### Assigned task
Write out the entries exactly, pictures excluded.

Dataset items:
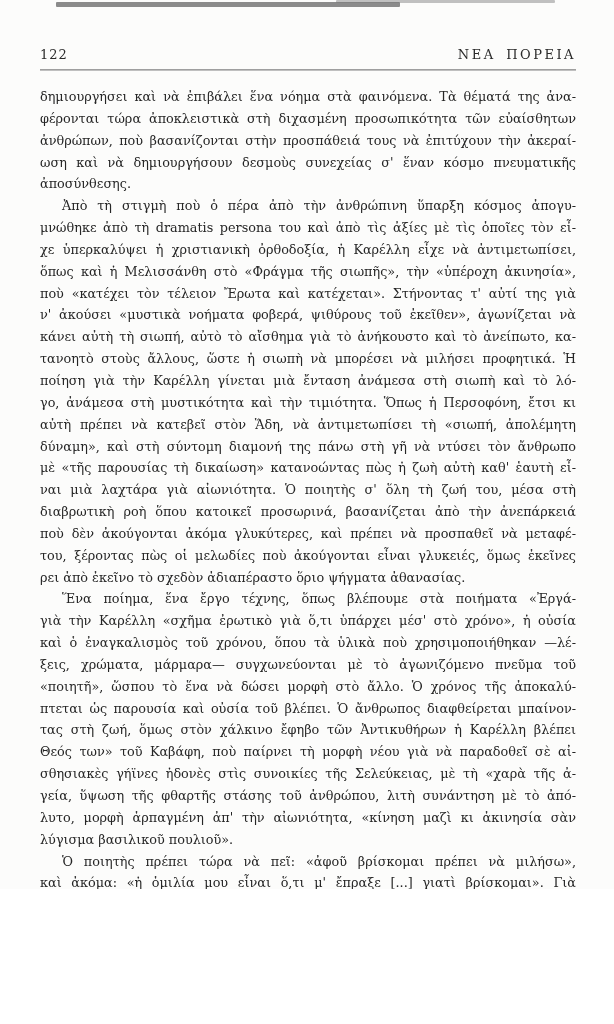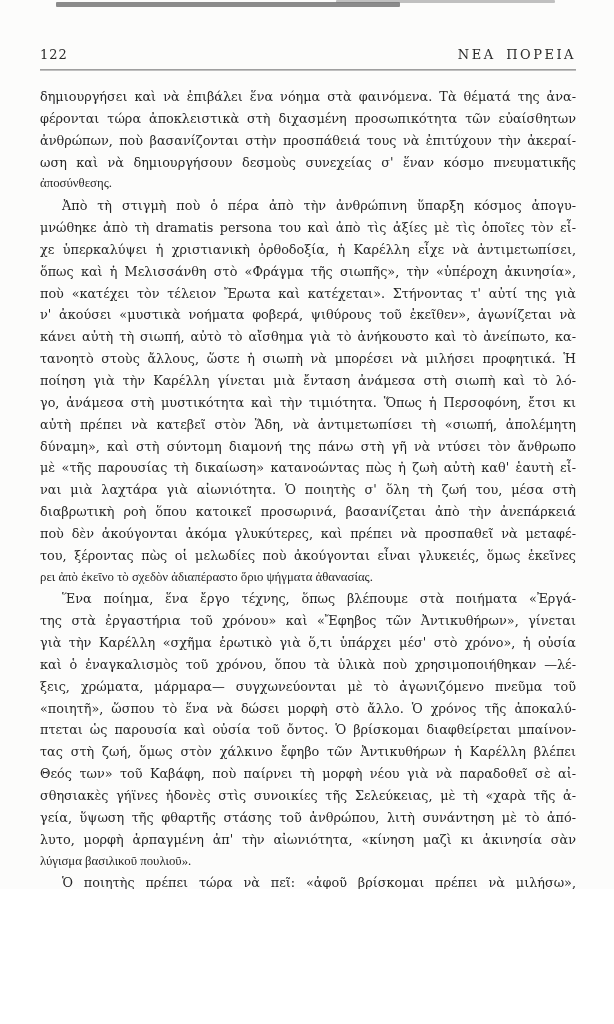--- a/index.html
+++ b/index.html
@@ -57,7 +57,7 @@
     text-align-last: justify;
     white-space: normal;
   }
-  .line-last { text-align-last: left; font-family: Liberation Serif, serif; }
+  .line-last { text-align-last: left; }
   .para.indent .line:first-child { text-indent: 22px; }
 </style>
 </head>

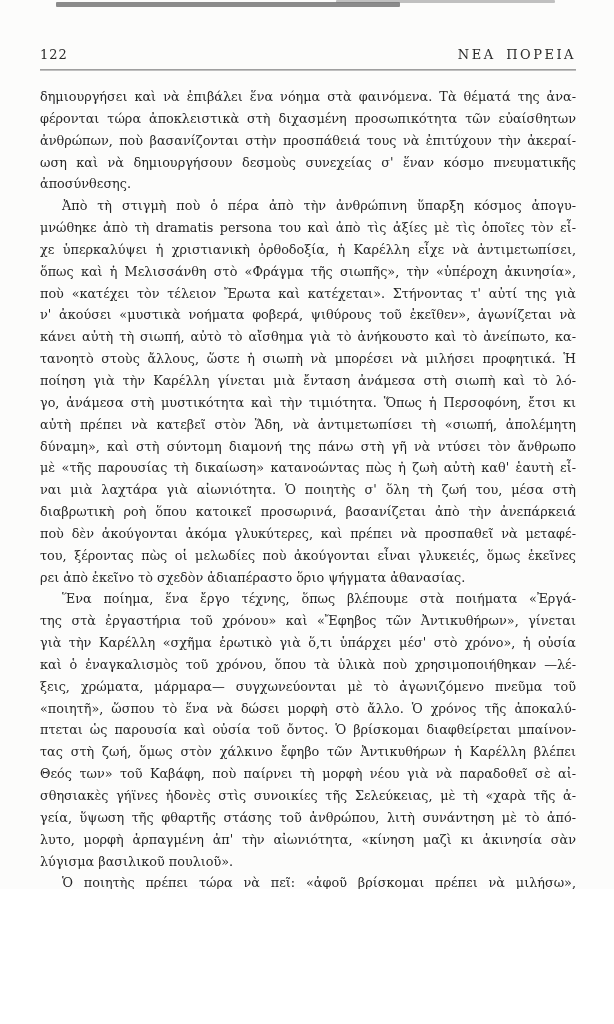--- a/index.html
+++ b/index.html
@@ -103,7 +103,6 @@
       </div>
       <div class="para indent">
         <div class="line">Ἕνα ποίημα, ἕνα ἔργο τέχνης, ὅπως βλέπουμε στὰ ποιήματα «Ἐργά-</div>
-        <div class="line">της στὰ ἐργαστήρια τοῦ χρόνου» καὶ «Ἔφηβος τῶν Ἀντικυθήρων», γίνεται</div>
         <div class="line">γιὰ τὴν Καρέλλη «σχῆμα ἐρωτικὸ γιὰ ὅ,τι ὑπάρχει μέσ' στὸ χρόνο», ἡ οὐσία</div>
         <div class="line">καὶ ὁ ἐναγκαλισμὸς τοῦ χρόνου, ὅπου τὰ ὑλικὰ ποὺ χρησιμοποιήθηκαν —λέ-</div>
         <div class="line">ξεις, χρώματα, μάρμαρα— συγχωνεύονται μὲ τὸ ἀγωνιζόμενο πνεῦμα τοῦ</div>

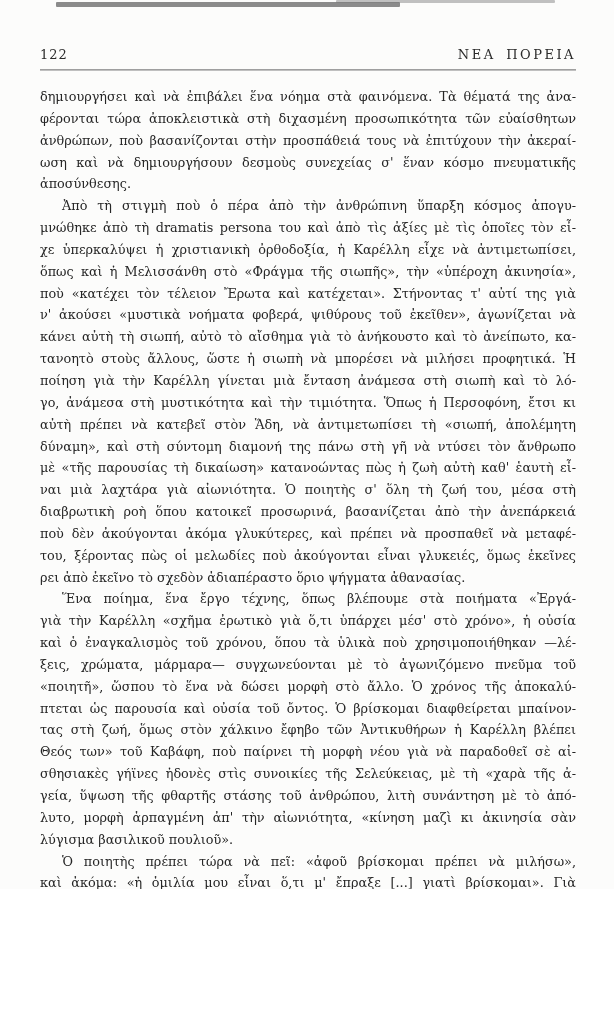--- a/index.html
+++ b/index.html
@@ -107,7 +107,7 @@
         <div class="line">καὶ ὁ ἐναγκαλισμὸς τοῦ χρόνου, ὅπου τὰ ὑλικὰ ποὺ χρησιμοποιήθηκαν —λέ-</div>
         <div class="line">ξεις, χρώματα, μάρμαρα— συγχωνεύονται μὲ τὸ ἀγωνιζόμενο πνεῦμα τοῦ</div>
         <div class="line">«ποιητῆ», ὥσπου τὸ ἕνα νὰ δώσει μορφὴ στὸ ἄλλο. Ὁ χρόνος τῆς ἀποκαλύ-</div>
-        <div class="line">πτεται ὡς παρουσία καὶ οὐσία τοῦ ὄντος. Ὁ βρίσκομαι διαφθείρεται μπαίνον-</div>
+        <div class="line">πτεται ὡς παρουσία καὶ οὐσία τοῦ βλέπει. Ὁ ἄνθρωπος διαφθείρεται μπαίνον-</div>
         <div class="line">τας στὴ ζωή, ὅμως στὸν χάλκινο ἔφηβο τῶν Ἀντικυθήρων ἡ Καρέλλη βλέπει</div>
         <div class="line">Θεός των» τοῦ Καβάφη, ποὺ παίρνει τὴ μορφὴ νέου γιὰ νὰ παραδοθεῖ σὲ αἰ-</div>
         <div class="line">σθησιακὲς γήϊνες ἡδονὲς στὶς συνοικίες τῆς Σελεύκειας, μὲ τὴ «χαρὰ τῆς ἀ-</div>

### Response box
--- a/index.html
+++ b/index.html
@@ -57,7 +57,7 @@
     text-align-last: justify;
     white-space: normal;
   }
-  .line-last { text-align-last: left; font-family: Liberation Serif, serif; }
+  .line-last { text-align-last: left; }
   .para.indent .line:first-child { text-indent: 22px; }
 </style>
 </head>

--- a/index.html
+++ b/index.html
@@ -103,7 +103,6 @@
       </div>
       <div class="para indent">
         <div class="line">Ἕνα ποίημα, ἕνα ἔργο τέχνης, ὅπως βλέπουμε στὰ ποιήματα «Ἐργά-</div>
-        <div class="line">της στὰ ἐργαστήρια τοῦ χρόνου» καὶ «Ἔφηβος τῶν Ἀντικυθήρων», γίνεται</div>
         <div class="line">γιὰ τὴν Καρέλλη «σχῆμα ἐρωτικὸ γιὰ ὅ,τι ὑπάρχει μέσ' στὸ χρόνο», ἡ οὐσία</div>
         <div class="line">καὶ ὁ ἐναγκαλισμὸς τοῦ χρόνου, ὅπου τὰ ὑλικὰ ποὺ χρησιμοποιήθηκαν —λέ-</div>
         <div class="line">ξεις, χρώματα, μάρμαρα— συγχωνεύονται μὲ τὸ ἀγωνιζόμενο πνεῦμα τοῦ</div>

--- a/index.html
+++ b/index.html
@@ -107,7 +107,7 @@
         <div class="line">καὶ ὁ ἐναγκαλισμὸς τοῦ χρόνου, ὅπου τὰ ὑλικὰ ποὺ χρησιμοποιήθηκαν —λέ-</div>
         <div class="line">ξεις, χρώματα, μάρμαρα— συγχωνεύονται μὲ τὸ ἀγωνιζόμενο πνεῦμα τοῦ</div>
         <div class="line">«ποιητῆ», ὥσπου τὸ ἕνα νὰ δώσει μορφὴ στὸ ἄλλο. Ὁ χρόνος τῆς ἀποκαλύ-</div>
-        <div class="line">πτεται ὡς παρουσία καὶ οὐσία τοῦ ὄντος. Ὁ βρίσκομαι διαφθείρεται μπαίνον-</div>
+        <div class="line">πτεται ὡς παρουσία καὶ οὐσία τοῦ βλέπει. Ὁ ἄνθρωπος διαφθείρεται μπαίνον-</div>
         <div class="line">τας στὴ ζωή, ὅμως στὸν χάλκινο ἔφηβο τῶν Ἀντικυθήρων ἡ Καρέλλη βλέπει</div>
         <div class="line">Θεός των» τοῦ Καβάφη, ποὺ παίρνει τὴ μορφὴ νέου γιὰ νὰ παραδοθεῖ σὲ αἰ-</div>
         <div class="line">σθησιακὲς γήϊνες ἡδονὲς στὶς συνοικίες τῆς Σελεύκειας, μὲ τὴ «χαρὰ τῆς ἀ-</div>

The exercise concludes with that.